We identified a systematic difference in the R/G ratio of a subset of genes/cDNA elements that perfectly correlated with where the mRNA samples were prepared (i.e. Stanford or Norway). This "source" artifact affected a small subset of the cDNA elements and caused these genes/cDNAs to have a higher R/G ratio in one set of samples versus the other. The molecular cause of these results are unknown, but may be due to differences in the mRNA isolation protocols, or may reflect biological differences between the samples; at this time we can not distinguish between these possibilities.
Common Reference Sample
Each of the 84 experimental samples
tested here was analyzed by a comparative hybridization, using a
common "reference" mRNA pool as a standard; this reference sample was
composed of equal mixtures of mRNA isolated from 11 established human
cell lines (MCF7, Hs578T, OVCAR3, HepG2, NTERA2, MOLT4, RPMI-8226,
NB4+ATRA, UACC-62, SW872, and Colo205: see Supplementary Information Table 1 for more details). The 11 cell lines were all grown to 70-90% confluence in RPMI medium containing 10% Fetal Calf Serum and Penicillin/Streptomycin. The cells were harvested either by scraping or centrifugation, and quickly resuspended in RNA lysis buffer and mRNA prepared as described in Perou et al.3. In each case, multiple individual mRNA preparations were collected for each cell line, which were then pooled together and analyzed via Northern analysis before final mixing to ensure the quality of the input mRNAs. The 11 mRNA samples were then mixed together in equal amounts, aliquoted in 10mM Tris (7.4), and stored at -80 C until use (2 micrograms of common reference sample was used per microarray hybridization and was always labeled using Cy3).
Breast Tumor Pathology
The 39 individual breast tumor samples and the single fibroadenoma used in this study were collected at either Stanford University in Stanford CA, USA, or at the Haukeland University Hospital in Bergen, Norway. Twenty of the forty breast tumors analyzed here were sampled twice as part of a larger Norwegian study on locally advanced breast cancers (T3/T4 and/or N2 tumors) and have been described previously4; these patients underwent an open surgical biopsy before treatment with doxorubicin monotherapy (range 12-23 weeks), followed by the definitive surgical resection of the remaining tumor after therapy, and were evaluated for clinical responses according to UICC criteria5. In addition to the 20 pairs, there were 8 additional "before" specimens from Norway and 12 tissue specimens from Stanford (all Stanford tumors tested had a diameter of 3cm or larger). Finally, 2 of the 10 Stanford tumor specimens assayed were also paired with a lymph node metastasis from the same patient.

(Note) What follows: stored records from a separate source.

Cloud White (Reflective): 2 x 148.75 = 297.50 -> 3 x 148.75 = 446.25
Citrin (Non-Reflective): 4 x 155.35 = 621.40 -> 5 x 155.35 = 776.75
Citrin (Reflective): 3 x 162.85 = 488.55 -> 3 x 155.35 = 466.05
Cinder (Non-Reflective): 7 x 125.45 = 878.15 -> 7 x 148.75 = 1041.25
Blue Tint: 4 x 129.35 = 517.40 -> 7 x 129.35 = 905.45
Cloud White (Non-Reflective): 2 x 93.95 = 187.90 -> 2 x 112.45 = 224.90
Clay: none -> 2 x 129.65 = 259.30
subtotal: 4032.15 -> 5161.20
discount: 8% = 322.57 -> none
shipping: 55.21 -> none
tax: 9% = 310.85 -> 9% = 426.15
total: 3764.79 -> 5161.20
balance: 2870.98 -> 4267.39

A single pathologist (MvdR) reviewed H&E sections of each tumor,
including all before and after pairs, and made a histological
evaluation of each while blinded to the source. Tumors were graded
using a modified version of the Bloom-Richardson method6. These data
are displayed in Supplementary Information Table 3 and a
representative H&E section of each tumor is posted on our website at
Immunohistochemistry was performed as described previously3,7; the antibodies used included CAM5.2 (specific for keratins 8/18, Becton Dickinson), anti-keratin 5/6 (Boehringer Mannheim), and anti-keratin 17 (Dako).
Microarray Data Analysis
The cDNA microarrays were scanned
with either a General Scanning (Watertown, MA) ScanArray 3000 at 20
microns resolution, or with a prototype Axon Instruments (Foster City,
CA) GenePix Scanner at 10 micron resolution. The output files, which
were TIFF images, were then analyzed using the program ScanAlyze
(M. Eisen; available at http://www.microarrays.org/software).
Fluorescent ratios and quantitative data on spot quality (see
ScanAlyze manual) were stored in a prototype of the AMAD database
(M. Eisen; available at http://www.microarrays.org/software).
Areas of the array with obvious blemishes were manually flagged and
excluded from subsequent analyses. The primary data tables can be
downloaded at http://genome-www.stanford.edu/molecularportraits/, in text/tab delimited format after obtaining a password.
Hierarchical-clustering gene selection criteria for Figure 1
(Supplementary Materials Figure 4); Data were extracted from the database in a single table, with each row representing an array element, each column a hybridization, and each cell the observed fluorescent ratio for the array element in the appropriate hybridization. This table had 9216 rows and 84 columns. Previously flagged spots were excluded, as were spots that did not pass the quality control ScanAlyze parameter of "%pixels > background of at least 0.55 in both the red and green channels". Array elements were also removed if they did not meet the above mentioned "%pixel" quality control measure in a least 80% of the hybridizations analyzed. The data table was then split into tissues and cell lines, and the two subtables were separately median polished (the rows and columns were iteratively adjusted to have median 0) before being rejoined into a single table. We finally then selected for the subset of genes whose expression varied by at least 4-fold from the median in this sample set in at least three of the samples tested (1753 genes satisfied these conditions).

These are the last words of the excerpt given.